■ **TASK TO COMPLETE**:
Only the lines from the one containing "- 4.2.2. A movimentação" through the last line of the data are to be written out, exactly and in full.

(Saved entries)
··········
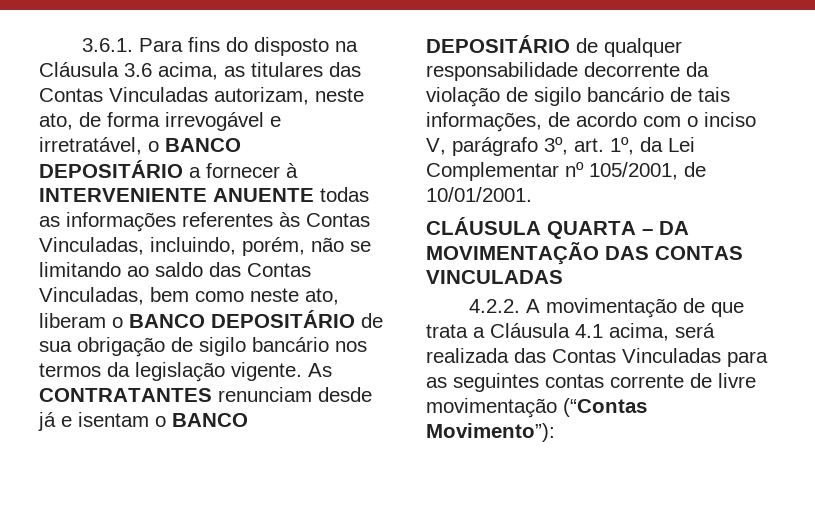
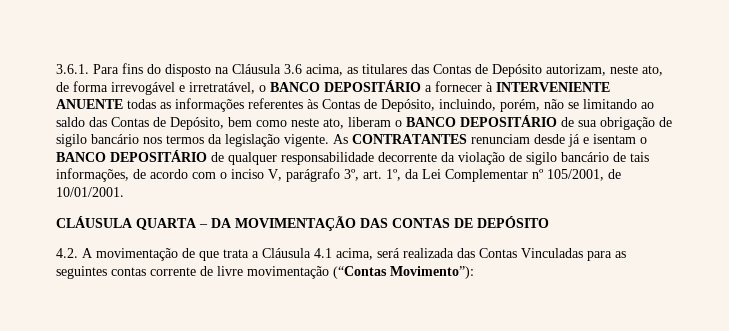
- 3.6.1. Para fins do disposto na Cláusula 3.6 acima, as titulares das Contas Vinculadas autorizam, neste ato, de forma irrevogável e irretratável, o BANCO DEPOSITÁRIO a fornecer à INTERVENIENTE ANUENTE todas as informações referentes às Contas Vinculadas, incluindo, porém, não se limitando ao saldo das Contas Vinculadas, bem como neste ato, liberam o BANCO DEPOSITÁRIO de sua obrigação de sigilo bancário nos termos da legislação vigente.
+ 3.6.1. Para fins do disposto na Cláusula 3.6 acima, as titulares das Contas de Depósito autorizam, neste ato, de forma irrevogável e irretratável, o BANCO DEPOSITÁRIO a fornecer à INTERVENIENTE ANUENTE todas as informações referentes às Contas de Depósito, incluindo, porém, não se limitando ao saldo das Contas de Depósito, bem como neste ato, liberam o BANCO DEPOSITÁRIO de sua obrigação de sigilo bancário nos termos da legislação vigente.
- CLÁUSULA QUARTA – DA MOVIMENTAÇÃO DAS CONTAS VINCULADAS
- 4.2.2. A movimentação de que trata a Cláusula 4.1 acima, será realizada das Contas Vinculadas para as seguintes contas corrente de livre movimentação (“Contas Movimento”):
+ CLÁUSULA QUARTA – DA MOVIMENTAÇÃO DAS CONTAS DE DEPÓSITO
+ 4.2. A movimentação de que trata a Cláusula 4.1 acima, será realizada das Contas Vinculadas para as seguintes contas corrente de livre movimentação (“Contas Movimento”):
··········
■ **TASK RESPONSE**:
- 4.2.2. A movimentação de que trata a Cláusula 4.1 acima, será realizada das Contas Vinculadas para as seguintes contas corrente de livre movimentação (“Contas Movimento”):
+ CLÁUSULA QUARTA – DA MOVIMENTAÇÃO DAS CONTAS DE DEPÓSITO
+ 4.2. A movimentação de que trata a Cláusula 4.1 acima, será realizada das Contas Vinculadas para as seguintes contas corrente de livre movimentação (“Contas Movimento”):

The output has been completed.